Богатая былинная традиция Сибири не была до конца выяснена в силу многих, причин, а то, что добыто собирателями, оставалось неизвестным широкому кругу исследователей, — материал либо хранился в личных архивах, либо рассредоточился по периодическим изданиям, местным краеведческим сборникам. Об уникальном по своей ценности материале, собранном в середине прошлого века С. И. Гуляевым, знали немногие; отдельные публикации записей относили к случайностям. Первая публикация текстов осуществлена лишь в 1939 г.[54]
В начале 20-х годов М. К. Азадовский в статье «Эпические традиции в Сибири» с уверенностью заявил о существовании былин в бывшей Иркутской губернии и Забайкалье. Отмечая пути проникновения эпической поэзии в Сибирь, исследователь говорит о существенной роли казачьей колонизации.

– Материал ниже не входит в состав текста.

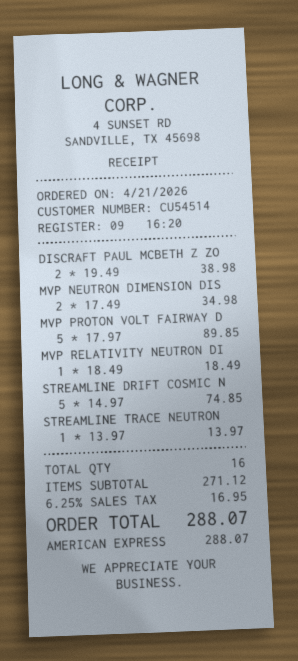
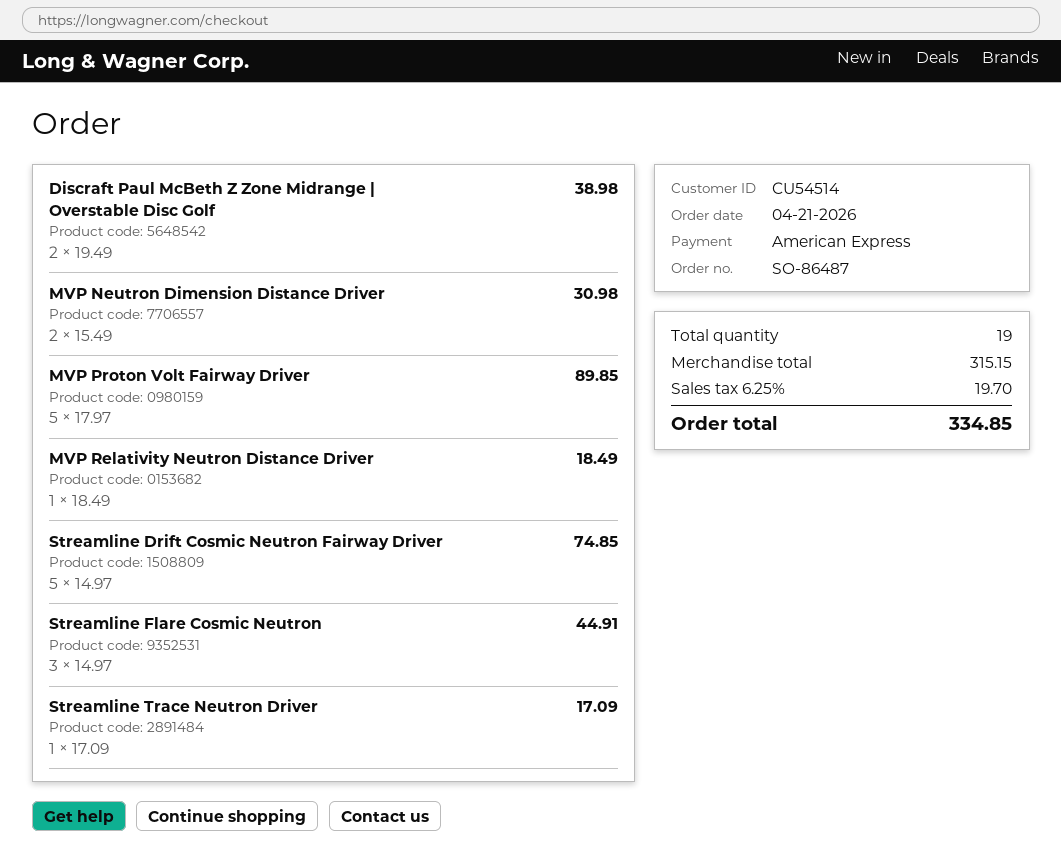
MVP NEUTRON DIMENSION DIS: 2 x 17.49 = 34.98 -> 2 x 15.49 = 30.98
STREAMLINE TRACE NEUTRON: 1 x 13.97 = 13.97 -> 1 x 17.09 = 17.09
Streamline Flare Cosmic Neutron: none -> 3 x 14.97 = 44.91
total quantity: 16 -> 19
subtotal: 271.12 -> 315.15
tax: 6.25% = 16.95 -> 6.25% = 19.70
total: 288.07 -> 334.85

Тот факт, что собиратели не нашли там былин, М. К. Азадовский объясняет отсутствием интереса и поверхностным знакомством с населением[55].
Материалом, свидетельствующим о некогда богатой былинной традиции Сибири, могут служить сказки, и не только те, что представляют собой прозаический пересказ былин, но и те, в которых связь с содержанием былин ослаблена, но зато богато сохранена былинная поэтика. Несомненный интерес представляют сказки на сюжет об Илье Муромце; их сибирская традиция знает несколько вариантов. Большинство этих сказок строится на былинной основе, однако они имеют ряд специфических черт, характерных для сказки и не характерных для былины.
Первые свидетельства бытования сказки в Сибири и упоминания о сказочниках относятся к первой половине XIX в.[56] Так, в статье С. Гуляева «О сибирских круговых песнях» содержатся сведения о широком бытовании в Сибири, наряду с другими жанрами фольклора, сказок. «Из сказочников, — пишет собиратель, — я знал одного, многим известного инвалида в Локтевском Заводе, Семена Иванова Божипа, человека неграмотного, но Обладавшего необычной памятью и даром слова. Сказки его были различного содержания; и те из них, которые заключали в себе богатырские подвиги витязей русской земли, отличались особенно плавным рассказом; выражения в них были благородны и правильны»[57].